Back in The Frootloops, she’d been too shy to sing without pressing the mic into her mouth so close she might as well have eaten it. She would just spam the same five power chords, their gigs only fit for basement frat parties and townie dive bars, and it was beautiful. God, things were slow back then. Nights spent drunk with the record player on loop, mornings hungover in class desperately paying little attention, evenings sitting on the hill behind the quad and watching the sunset, Sarah on the blanket beside him, and there was Dave, the drummer, telling jokes and Libby the keyboardist cracking another bottle of wine, both slowly falling in love. Endless time, but somehow, he never found a chance to tell Sarah what they were. Then slowly, time alone with his thoughts became dangerous. While back then, he could spend an afternoon doing nothing, reading, hell, even writing poetry, now, the same music that had once brought purpose only uncorked a sewer in his brain, while Sarah didn’t bother a second glance, and a tall guy to his left moshed too hard, throwing Damien off balance, his sight of her obscured.

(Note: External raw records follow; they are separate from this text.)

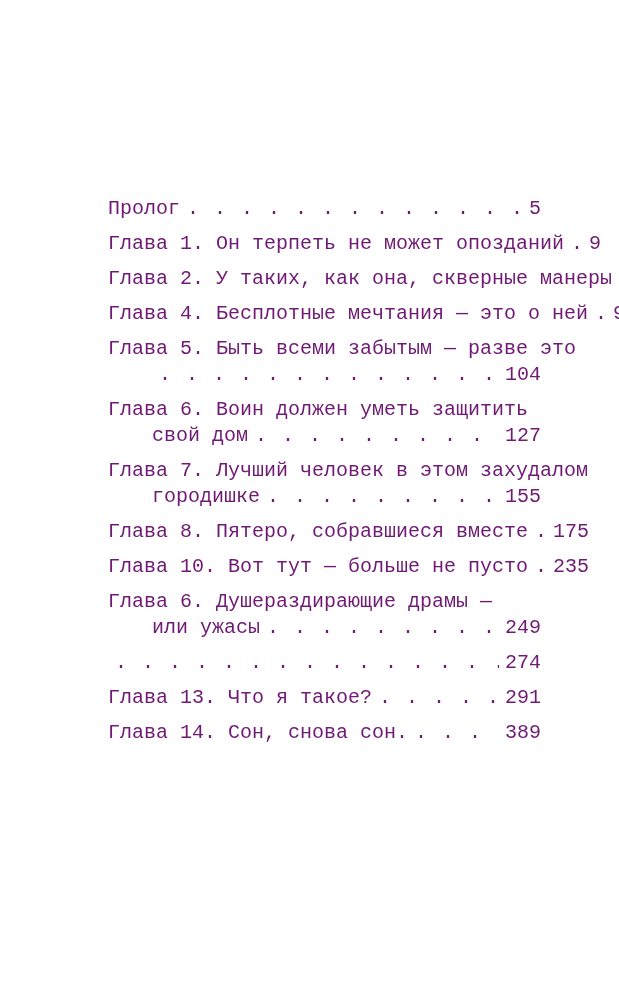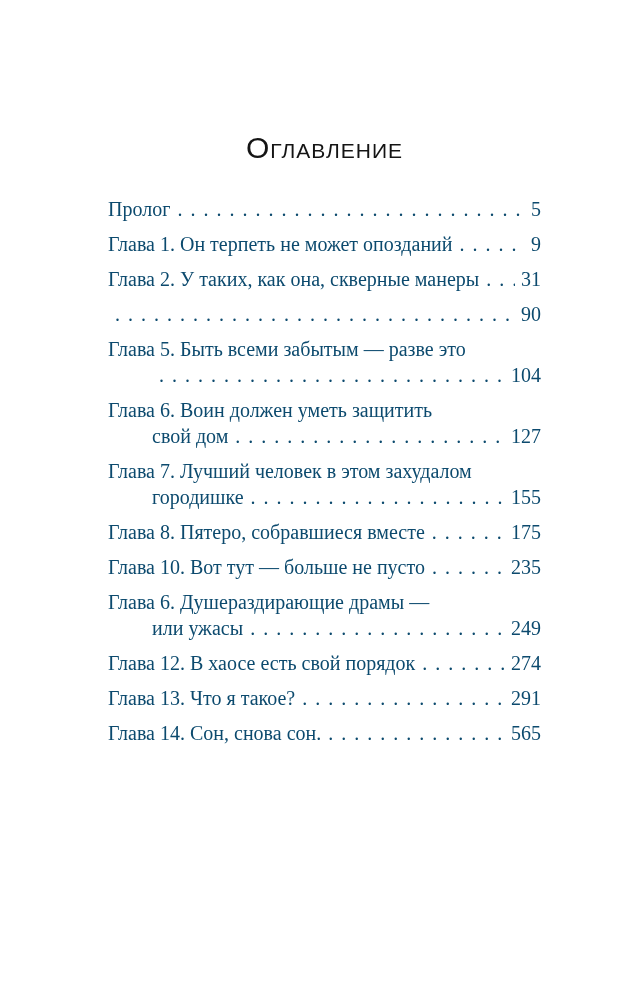--- a/index.html
+++ b/index.html
@@ -31,21 +31,22 @@
     line-height: 32px;
     letter-spacing: 1px;
     color: #141414;
   }
   .toc {
     position: absolute;
     top: 196px;
     left: 108px;
     width: 433px;
     font-size: 20px;
-    color: #0c4a6e;
+    color: #701a75;
+    font-family: Liberation Mono, monospace;
   }
   .entry {
     margin-bottom: 9px;
   }
   .line {
     line-height: 26px;
     white-space: nowrap;
   }
   .row {
     display: flex;
@@ -73,21 +74,20 @@
   .page-num {
     flex: 0 0 auto;
     text-align: right;
     white-space: nowrap;
   }
 </style>
 </head>
 <body>
 
 <div class="page">
-  <h1 class="title">Оглавление</h1>
 
   <div class="toc">
   <div class="entry">
     <div class="line row">
       <span class="text">Пролог</span>
       <span class="leader"></span>
       <span class="page-num">5</span>
     </div>
   </div>
 
@@ -105,20 +105,21 @@
       <span class="leader"></span>
       <span class="page-num">31</span>
     </div>
   </div>
 
   <div class="entry">
   </div>
 
   <div class="entry">
     <div class="line row">
+      <span class="text">Глава 4. Бесплотные мечтания — это о ней</span>
       <span class="leader"></span>
       <span class="page-num">90</span>
     </div>
   </div>
 
   <div class="entry">
     <div class="line">Глава 5. Быть всеми забытым — разве это</div>
         <div class="line row cont">
       <span class="leader"></span>
       <span class="page-num">104</span>
@@ -164,35 +165,34 @@
     <div class="line">Глава 6. Душераздирающие драмы —</div>
         <div class="line row cont">
       <span class="text">или ужасы</span>
       <span class="leader"></span>
       <span class="page-num">249</span>
     </div>
   </div>
 
   <div class="entry">
     <div class="line row">
-      <span class="text">Глава 12. В хаосе есть свой порядок</span>
       <span class="leader"></span>
       <span class="page-num">274</span>
     </div>
   </div>
 
   <div class="entry">
     <div class="line row">
       <span class="text">Глава 13. Что я такое?</span>
       <span class="leader"></span>
       <span class="page-num">291</span>
     </div>
   </div>
 
   <div class="entry">
     <div class="line row">
       <span class="text">Глава 14. Сон, снова сон.</span>
       <span class="leader"></span>
-      <span class="page-num">565</span>
+      <span class="page-num">389</span>
     </div>
   </div>
 </div>
 </div>
 
 </body></html>

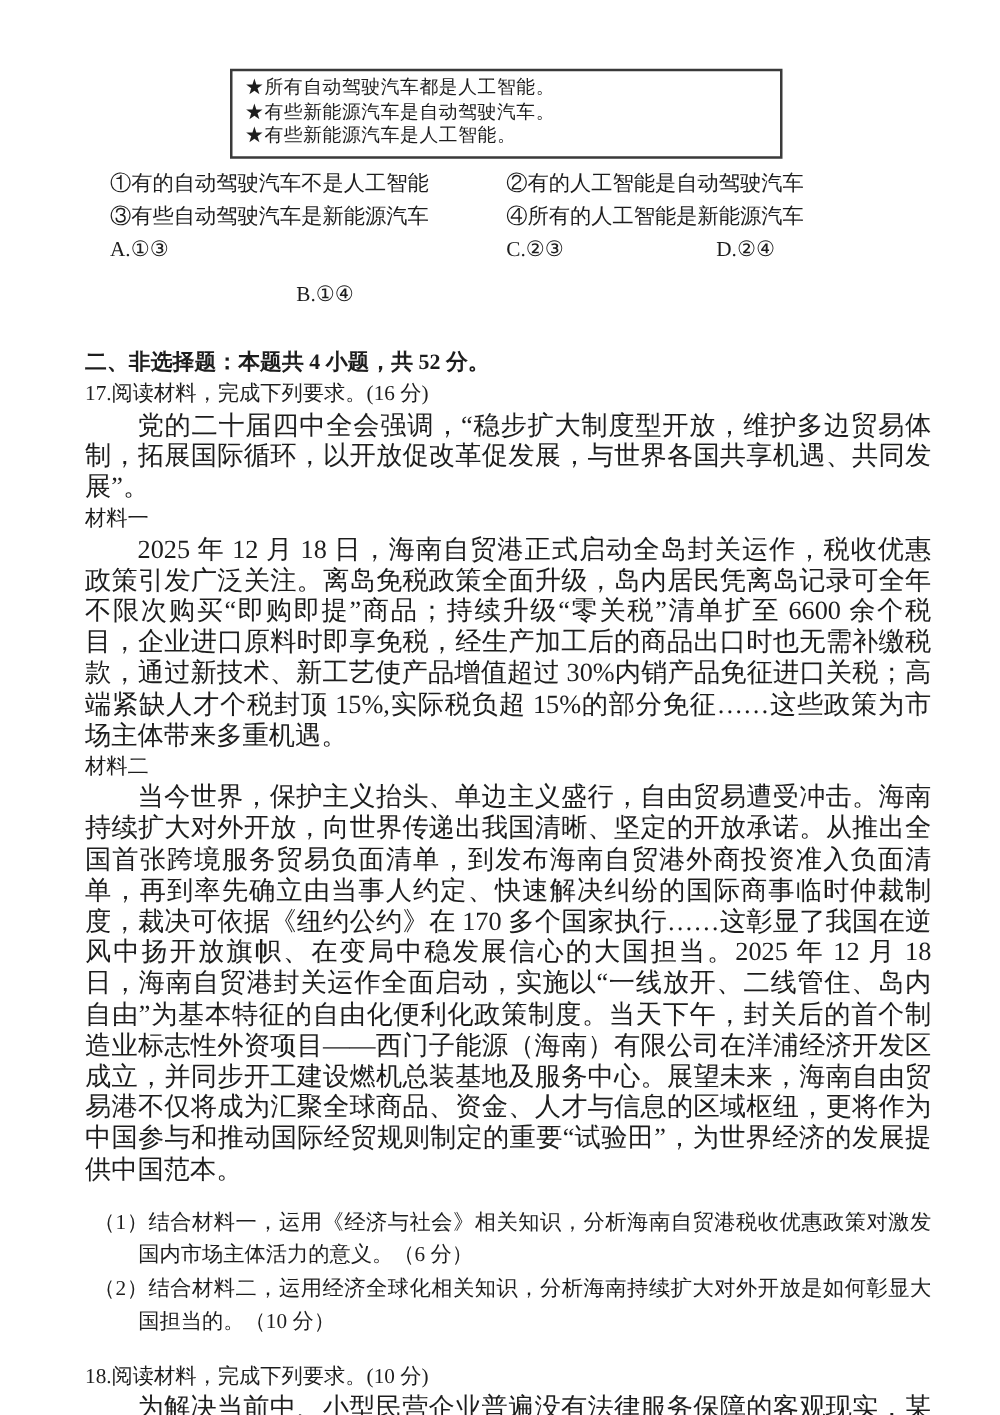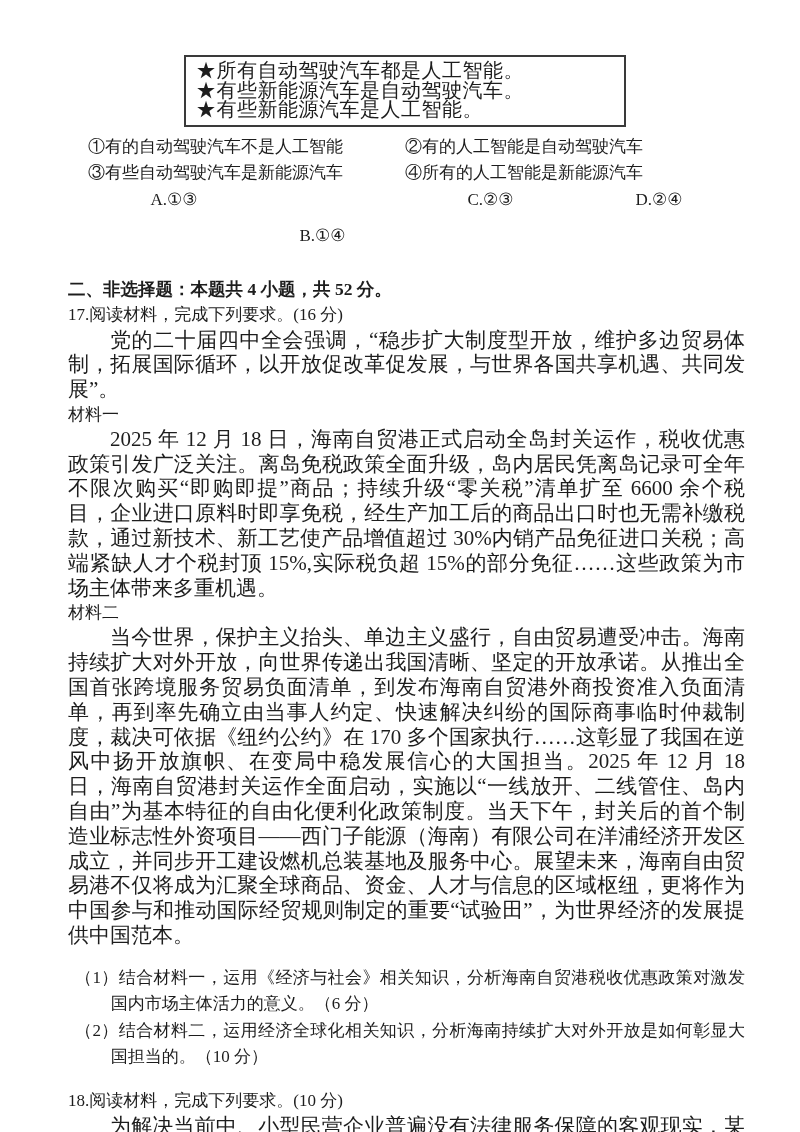--- a/index.html
+++ b/index.html
@@ -15,41 +15,40 @@
     padding: 55px 55px 0 68px;
     overflow: hidden;
     background: #ffffff;
   }
   
   .statement-box {
     width: 442px;
     margin-left: 116px;
     border: 2px solid #3a3a3a;
     padding: 4px 10px 5px 10px;
-    font-size: 20px;
+    font-size: 15px;
     line-height: 19.5px;
     margin-bottom: 7px;
     letter-spacing: 0.5px;
   }
   
   .options {
     margin-left: 20px;
     display: grid;
     grid-template-columns: 317px 1fr;
     font-size: 17px;
     line-height: 26px;
   }
   
   .choices {
     margin-left: 20px;
     display: flex;
     font-size: 17px;
     line-height: 26px;
     margin-top: 1px;
-    justify-content: center;
   }
   .choice-a { width: 149px; }
   .choice-b { width: 168px; margin-top: 36px; }
   .choice-c { width: 168px; }
   .section-heading {
     margin-top: 27px;
     font-weight: bold;
     font-size: 17.5px;
     line-height: 26px;
   }

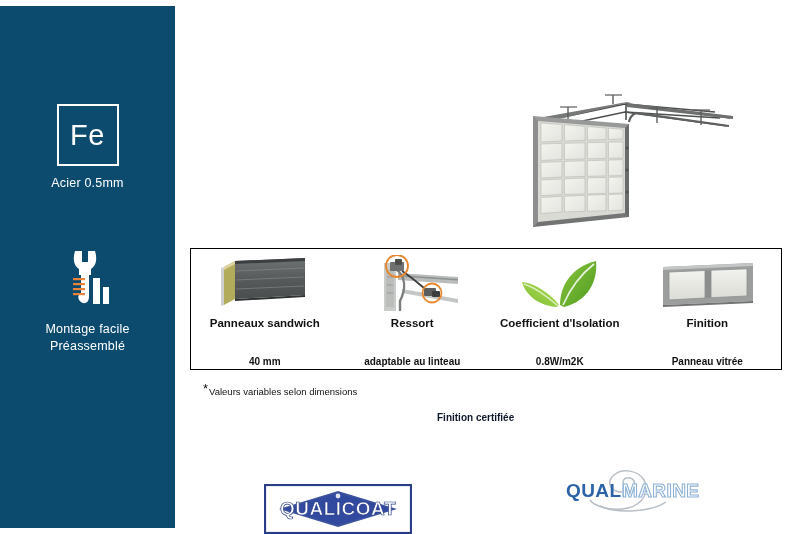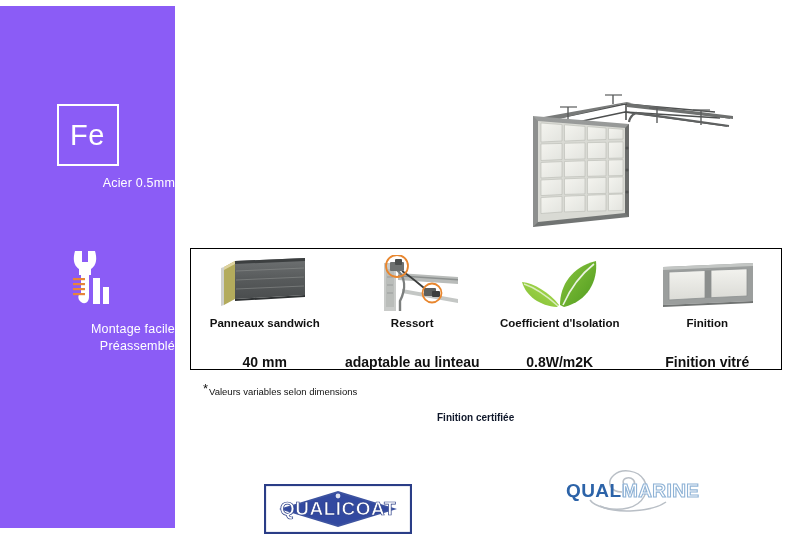--- a/index.html
+++ b/index.html
@@ -14,35 +14,34 @@
     position:absolute;left:0;top:0;width:800px;height:534px;
     background:#ffffff;
     overflow:hidden;
   }
 
   
   .sidebar{
     position:absolute;
     left:0px;top:6px;
     width:175px;height:522px;
-    background:#8b5cf6;
+    background:#0c4a6e;
   }
   .side-block{
     position:absolute;
     left:0;width:175px;
     text-align:center;
     color:#ffffff;
   }
   .side-label{
     font-size:12.5px;
     letter-spacing:.2px;
     line-height:17px;
     color:#ffffff;
     font-family:"Liberation Sans", sans-serif;
-    text-align:right;
   }
 
   
   .fe-box{
     width:62px;height:62px;
     border:2px solid #ffffff;
     margin:0 auto 9px auto;
     box-sizing:border-box;
     display:flex;align-items:center;justify-content:center;
   }
@@ -105,21 +104,21 @@
   }
   .feature-title{
     font-size:11.5px;
     font-weight:bold;
     color:#111111;
     text-align:center;
     line-height:14px;
     margin-top:2px;
   }
   .feature-sub{
-    font-size:14px;
+    font-size:10px;
     font-weight:bold;
     color:#111111;
     text-align:right;
     line-height:14px;
     margin-top:25px;
   }
 
   
   .footnote{
     position:absolute;
@@ -391,21 +390,21 @@
             <path d="M14 17 L50 15.5 L50 43 L14 45 Z" fill="url(#glazeg)" stroke="#8d9190" stroke-width="0.8"></path>
 
             <path d="M56 15.2 L92 13.8 L92 41 L56 42.7 Z" fill="url(#glazeg)" stroke="#8d9190" stroke-width="0.8"></path>
 
             <path d="M50 15.5 L56 15.2 L56 42.7 L50 43 Z" fill="#8b8e8d"></path>
 
             <path d="M8 50 L98 46 L98 48 L8 52 Z" fill="#717473"></path>
           </svg>
         </div>
         <div class="feature-title">Finition</div>
-        <div class="feature-sub">Finition vitré</div>
+        <div class="feature-sub">Panneau vitrée</div>
       </div>
 
     </div>
   </div>
 
   <div class="footnote">
     <span class="star">*</span><span>Valeurs variables selon dimensions</span>
   </div>
 
   <div class="certified">Finition certifiée</div>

He tried to mimic her fingers’ dance, curling his own as if holding an invisible instrument along the fabric of his jeans. His hands had once known a similar feeling, before he and his bass guitar had washed out of the LA underground. He no longer made notes these days, but his movements stayed precise. He still reckoned that made him some sort of musician, in philosophical terms. His instrument was the Multiectomy Machine, an all-purpose Surgeon’s framework. It was one way to make good use of all those synapses he had built for the strings, now tethered to a giant robot with spider-like tendrils bearing scalpels and microtomes.

The faux-encore came with roaring applause, the younger generation jumping in a religious jubilation, but Damien was only interested in seeing out of Sarah’s eyes. He could imagine their faces directed at him instead—bass guitar in one hand, Multiectomy controller in another. It was a too delicate performance for this lot. His fingers could mime the right notes as if it was still his band, but he’d never touch these hearts. Not if they were lucky, that was. The end of the show was like a ketamine comedown. They had walked on the moon, now left stunned. He tried to shoulder to the front, finding the path backstage. The large-belly bouncer honed in on him first. Damien insisted he was an old friend. “The merchandise was over there,” the big guy insisted. “Sarah would want to see me,” he pleaded. “Show’s over pal.”